Towards Robust Algorithms for Surgical Phase Recognition via Digital Twin Representation
Hao Ding, Yuqian Zhang, Wenzheng Cheng, Xinyu Wang, Xu Lian, Chenhao Yu, Hongchao Shu, Ji Woong Kim, Axel Krieger, Mathias Unberath
TL;DR
The paper addresses the fragility of surgical phase recognition (SPR) models under domain shifts and corruptions by introducing a digital twin (DT) representation that decouples low-level visual processing from high-level SPR. It combines SAM2 segmentation and DepthAnything depth estimation to build DT tokens that replace raw video inputs in a SurgFormer-based SPR backbone (DT Former). The authors demonstrate enhanced robustness on corrupted and out-of-distribution data (e.g., CRCD and a robotic dVRK dataset) and show additional gains when using DT representations as augmentation to raw inputs. This DT-driven approach offers a path toward more reliable, potentially interpretable SPR systems and could accelerate clinical translation by mitigating non-causal learning and improving generalization.
Abstract
Surgical phase recognition (SPR) is an integral component of surgical data science, enabling high-level surgical analysis. End-to-end trained neural networks that predict surgical phase directly from videos have shown excellent performance on benchmarks. However, these models struggle with robustness due to non-causal associations in the training set. Our goal is to improve model robustness to variations in the surgical videos by leveraging the digital twin (DT) paradigm -- an intermediary layer to separate high-level analysis (SPR) from low-level processing. As a proof of concept, we present a DT representation-based framework for SPR from videos.

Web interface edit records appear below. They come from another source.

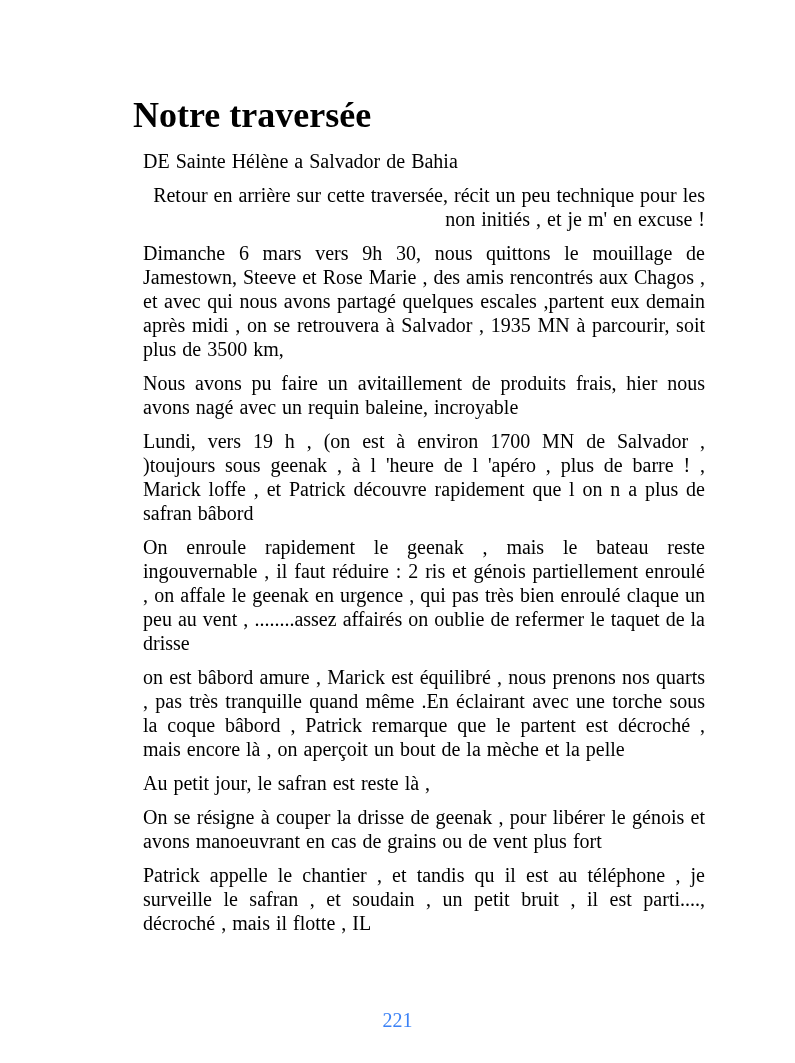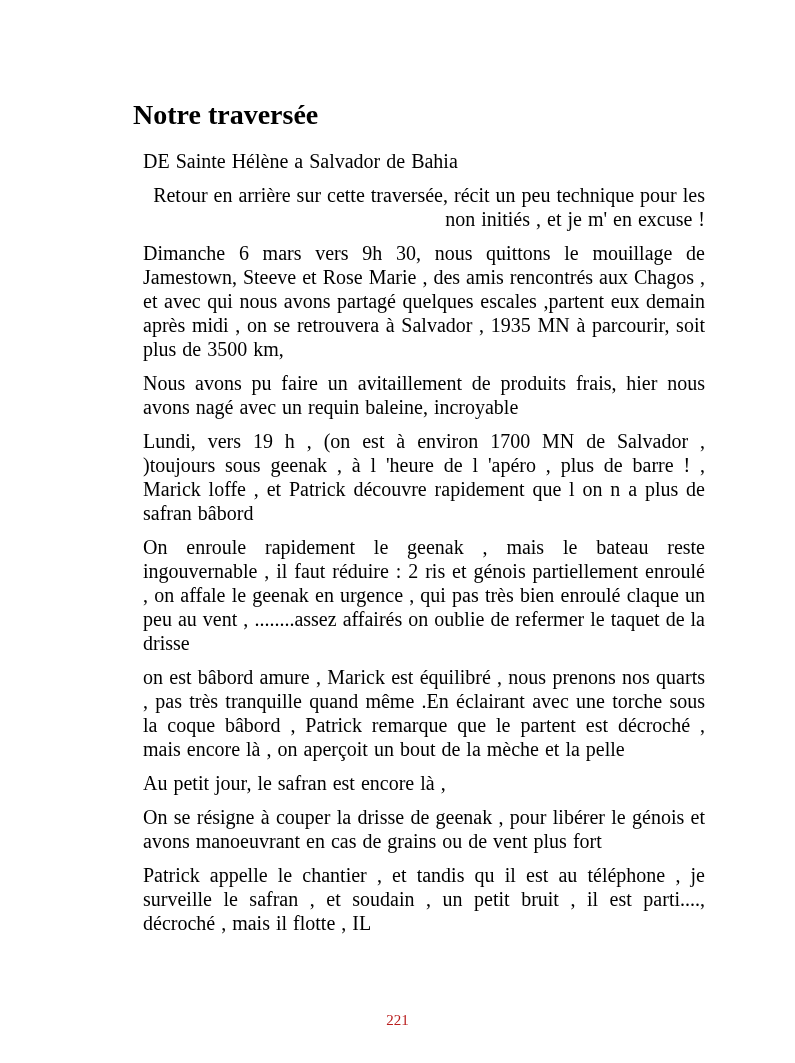"Notre traversée" .doc-title { font-size: 28px -> 36px }
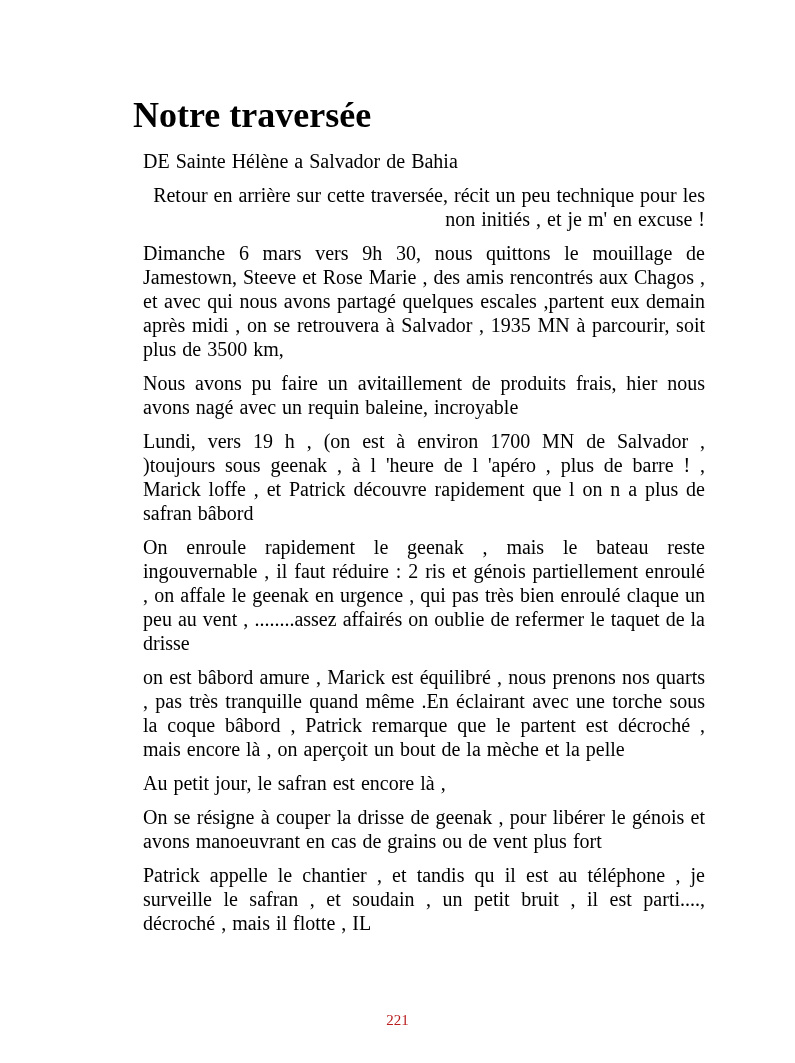"Au petit jour, le safran" p.para { text: encore -> reste }
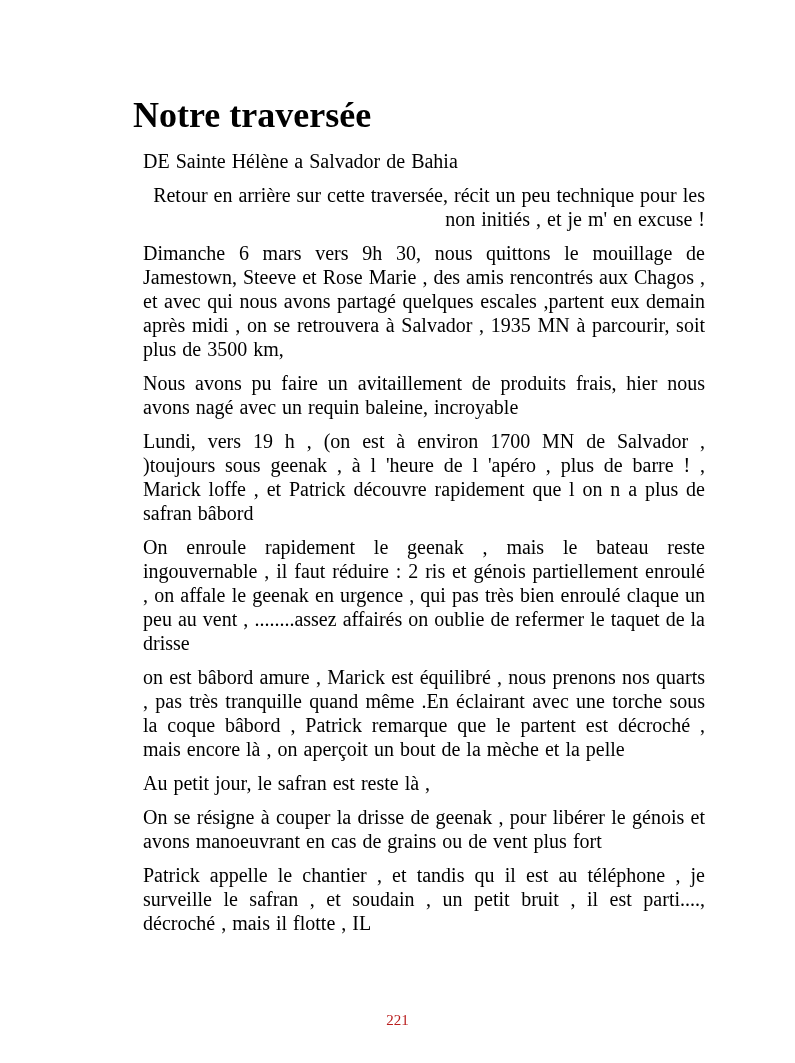"221" .page-footer { color: #b91c1c -> #3b82f6; font-size: 15px -> 20px }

The framework employs vision foundation models with reliable low-level scene understanding to craft DT representation. We embed the DT representation in place of raw video inputs in the state-of-the-art SPR model. The framework is trained on the Cholec80 dataset and evaluated on out-of-distribution (OOD) and corrupted test samples. Contrary to the vulnerability of the baseline model, our framework demonstrates strong robustness on both OOD and corrupted samples, with a video-level accuracy of 80.3 on a highly corrupted Cholec80 test set, 67.9 on the challenging CRCD dataset, and 99.8 on an internal robotic surgery dataset, outperforming the baseline by 3.9, 16.8, and 90.9 respectively. We also find that using DT representation as an augmentation to the raw input can significantly improve model robustness. Our findings lend support to the thesis that DT representations are effective in enhancing model robustness. Future work will seek to improve the feature informativeness and incorporate interpretability for a more comprehensive framework.